RouteKitAI Architecture¶
Overview¶
RouteKitAI is designed around a simple but powerful philosophy: graph-native orchestration, tracing-first observability, and replay-built-in testing. These aren't add-ons—they're core to RouteKitAI's design from day one.
The Wedge: Three First-Class Features¶
RouteKitAI's MVP focuses on deterministic, testable agent runs through three integrated features:
- Graph-native orchestration: Agents compose into explicit workflows with clear control flow
- Tracing: Every execution produces an immutable event log
- Replay: Deterministic re-execution using trace data and stubs
Why This Matters¶
Most agent frameworks treat orchestration, observability, and testing as separate concerns added later.

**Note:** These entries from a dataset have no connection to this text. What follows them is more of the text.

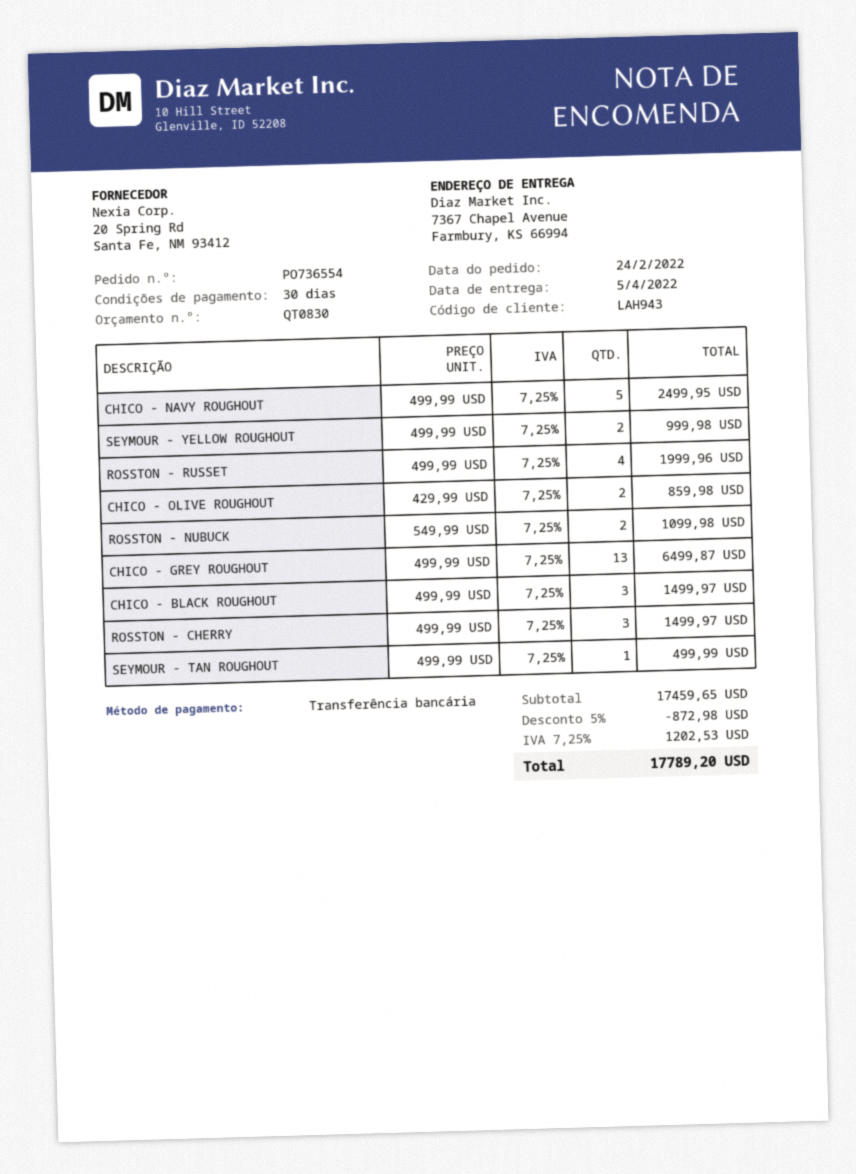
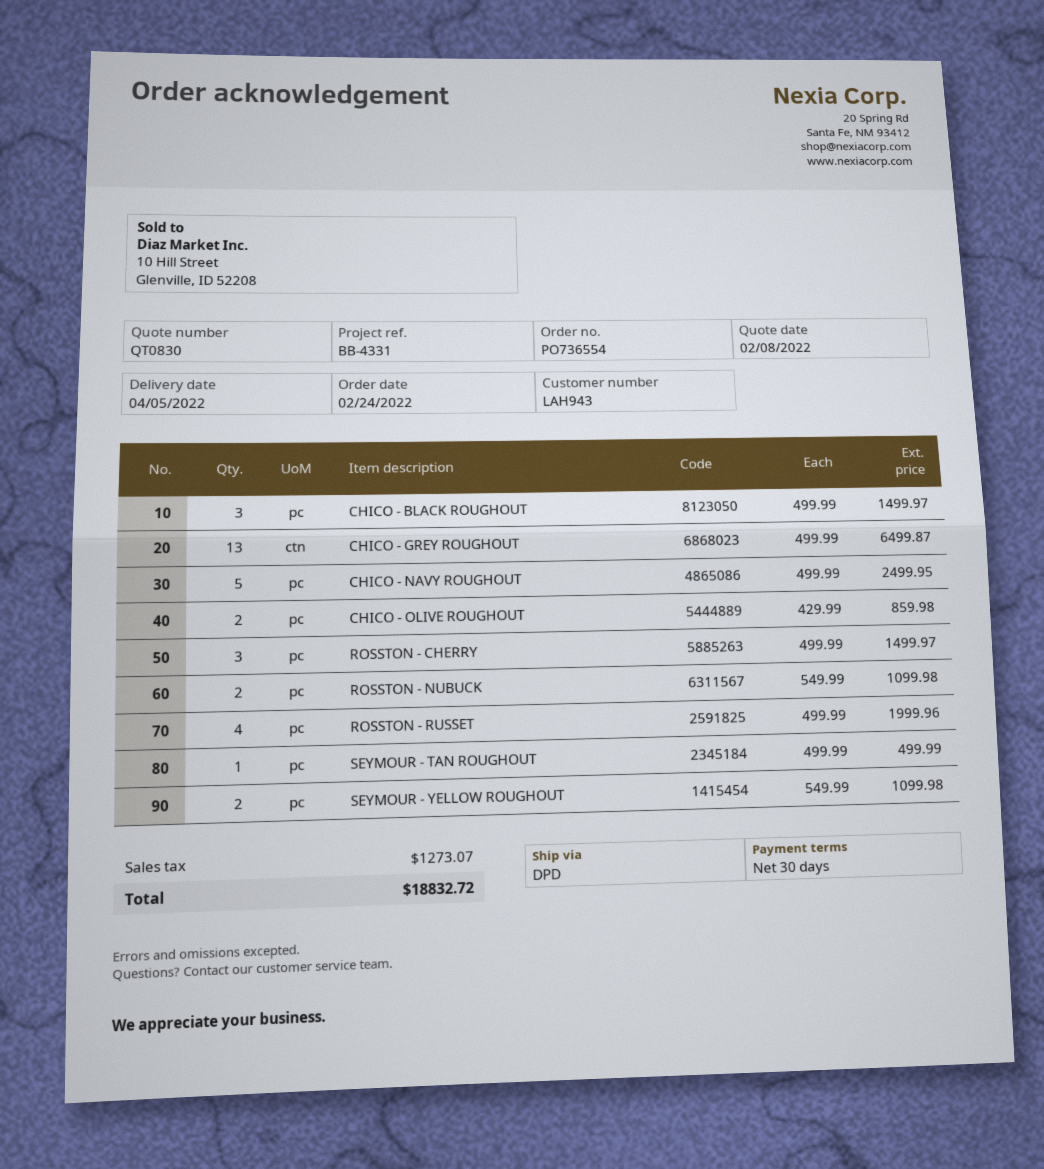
SEYMOUR - YELLOW ROUGHOUT: 2 x 499.99 = 999.98 -> 2 x 549.99 = 1099.98
discount: 5% = 872.98 -> none
tax: 1202.53 -> 1273.07
total: 17789.20 -> 18832.72

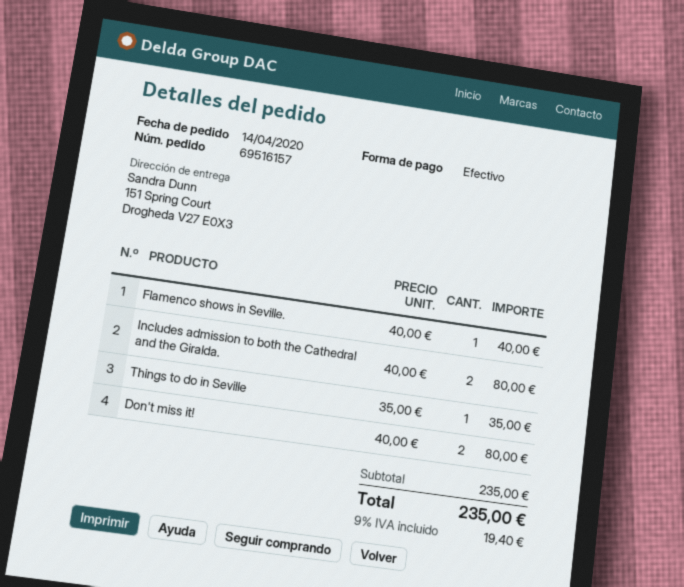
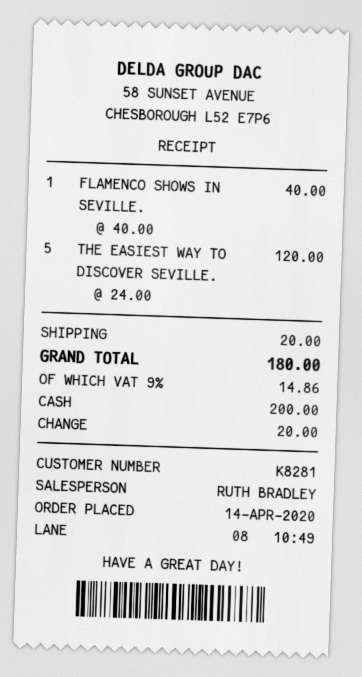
Includes admission to both the Cathedral and the Giralda.: 2 x 40.00 = 80.00 -> none
Things to do in Seville: 1 x 35.00 = 35.00 -> none
Don't miss it!: 2 x 40.00 = 80.00 -> none
THE EASIEST WAY TO DISCOVER SEVILLE.: none -> 5 x 24.00 = 120.00
shipping: none -> 20.00
tax: 9% = 19.40 -> 9% = 14.86
total: 235.00 -> 180.00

RouteKitAI inverts this:
- Graph-native: Workflows are graphs, not linear scripts. Control flow is explicit and inspectable.
- Tracing-first: Every run produces a complete trace. No opt-in, no sampling—always on.
- Replay-built-in: Testing isn't an afterthought. Replay uses the same runtime with stubs, ensuring production and test behavior match.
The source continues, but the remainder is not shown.